TASK: Every line below that contains the word "Royal" must be copied.

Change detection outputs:
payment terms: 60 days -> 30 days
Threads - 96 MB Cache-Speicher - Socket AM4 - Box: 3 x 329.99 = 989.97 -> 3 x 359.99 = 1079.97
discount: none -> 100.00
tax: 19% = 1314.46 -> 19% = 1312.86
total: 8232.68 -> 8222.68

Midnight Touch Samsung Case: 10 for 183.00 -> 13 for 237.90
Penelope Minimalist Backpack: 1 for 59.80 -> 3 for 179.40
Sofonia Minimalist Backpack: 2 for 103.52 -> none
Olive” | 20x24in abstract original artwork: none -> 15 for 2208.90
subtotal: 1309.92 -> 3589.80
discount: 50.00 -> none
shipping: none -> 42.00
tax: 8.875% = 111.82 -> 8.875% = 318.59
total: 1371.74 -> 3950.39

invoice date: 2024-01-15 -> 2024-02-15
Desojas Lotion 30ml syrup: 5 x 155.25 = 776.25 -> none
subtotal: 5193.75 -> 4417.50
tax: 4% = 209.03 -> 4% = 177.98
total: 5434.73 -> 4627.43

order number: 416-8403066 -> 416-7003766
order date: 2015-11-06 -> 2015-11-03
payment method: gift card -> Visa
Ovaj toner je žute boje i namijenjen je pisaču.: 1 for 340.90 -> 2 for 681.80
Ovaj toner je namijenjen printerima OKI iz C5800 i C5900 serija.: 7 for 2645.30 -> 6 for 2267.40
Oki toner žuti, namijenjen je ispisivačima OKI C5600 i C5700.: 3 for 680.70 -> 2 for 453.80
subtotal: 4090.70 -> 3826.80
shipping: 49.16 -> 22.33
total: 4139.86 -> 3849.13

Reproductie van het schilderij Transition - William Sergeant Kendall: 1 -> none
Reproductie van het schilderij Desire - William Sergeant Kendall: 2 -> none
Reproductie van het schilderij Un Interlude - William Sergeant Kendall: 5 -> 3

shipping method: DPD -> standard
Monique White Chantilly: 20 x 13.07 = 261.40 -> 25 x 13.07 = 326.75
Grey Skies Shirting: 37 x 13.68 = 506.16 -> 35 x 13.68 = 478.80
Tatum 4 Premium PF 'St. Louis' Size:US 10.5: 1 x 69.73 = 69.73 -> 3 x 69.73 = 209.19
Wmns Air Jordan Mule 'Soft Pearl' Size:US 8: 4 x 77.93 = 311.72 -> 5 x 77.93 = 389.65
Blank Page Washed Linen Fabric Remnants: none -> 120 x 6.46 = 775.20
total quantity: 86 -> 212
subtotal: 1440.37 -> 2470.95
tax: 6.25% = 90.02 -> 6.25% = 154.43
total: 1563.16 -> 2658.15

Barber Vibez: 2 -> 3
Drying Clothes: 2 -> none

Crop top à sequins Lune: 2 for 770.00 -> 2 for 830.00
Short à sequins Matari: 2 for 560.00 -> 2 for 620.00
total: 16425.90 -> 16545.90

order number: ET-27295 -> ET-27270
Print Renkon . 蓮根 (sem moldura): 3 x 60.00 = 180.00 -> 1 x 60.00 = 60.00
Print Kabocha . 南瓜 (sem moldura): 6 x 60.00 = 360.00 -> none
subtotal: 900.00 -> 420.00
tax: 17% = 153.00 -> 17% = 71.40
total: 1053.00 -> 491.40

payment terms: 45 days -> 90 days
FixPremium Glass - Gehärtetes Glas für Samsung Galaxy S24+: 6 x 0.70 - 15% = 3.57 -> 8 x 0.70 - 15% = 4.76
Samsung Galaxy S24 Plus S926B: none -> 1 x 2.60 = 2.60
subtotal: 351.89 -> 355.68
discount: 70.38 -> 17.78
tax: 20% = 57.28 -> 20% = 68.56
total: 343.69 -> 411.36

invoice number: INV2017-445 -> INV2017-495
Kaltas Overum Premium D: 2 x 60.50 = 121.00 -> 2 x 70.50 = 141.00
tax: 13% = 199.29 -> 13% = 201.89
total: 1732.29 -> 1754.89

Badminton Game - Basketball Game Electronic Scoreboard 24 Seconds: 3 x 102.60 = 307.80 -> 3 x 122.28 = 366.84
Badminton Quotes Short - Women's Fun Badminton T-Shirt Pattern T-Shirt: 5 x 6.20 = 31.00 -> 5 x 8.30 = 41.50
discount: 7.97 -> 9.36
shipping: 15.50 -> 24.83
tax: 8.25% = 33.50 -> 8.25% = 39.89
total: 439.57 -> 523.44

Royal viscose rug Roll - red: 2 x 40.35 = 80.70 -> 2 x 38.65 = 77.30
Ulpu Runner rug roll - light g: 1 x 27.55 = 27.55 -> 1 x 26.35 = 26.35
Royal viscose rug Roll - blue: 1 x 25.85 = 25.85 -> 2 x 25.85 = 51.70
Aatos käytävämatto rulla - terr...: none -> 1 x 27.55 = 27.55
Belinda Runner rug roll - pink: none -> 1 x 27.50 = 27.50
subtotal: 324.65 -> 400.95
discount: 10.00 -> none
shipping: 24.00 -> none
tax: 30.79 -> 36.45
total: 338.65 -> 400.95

SOLUTION TO THIS EXERCISE:
Royal viscose rug Roll - red: 2 x 40.35 = 80.70 -> 2 x 38.65 = 77.30
Royal viscose rug Roll - blue: 1 x 25.85 = 25.85 -> 2 x 25.85 = 51.70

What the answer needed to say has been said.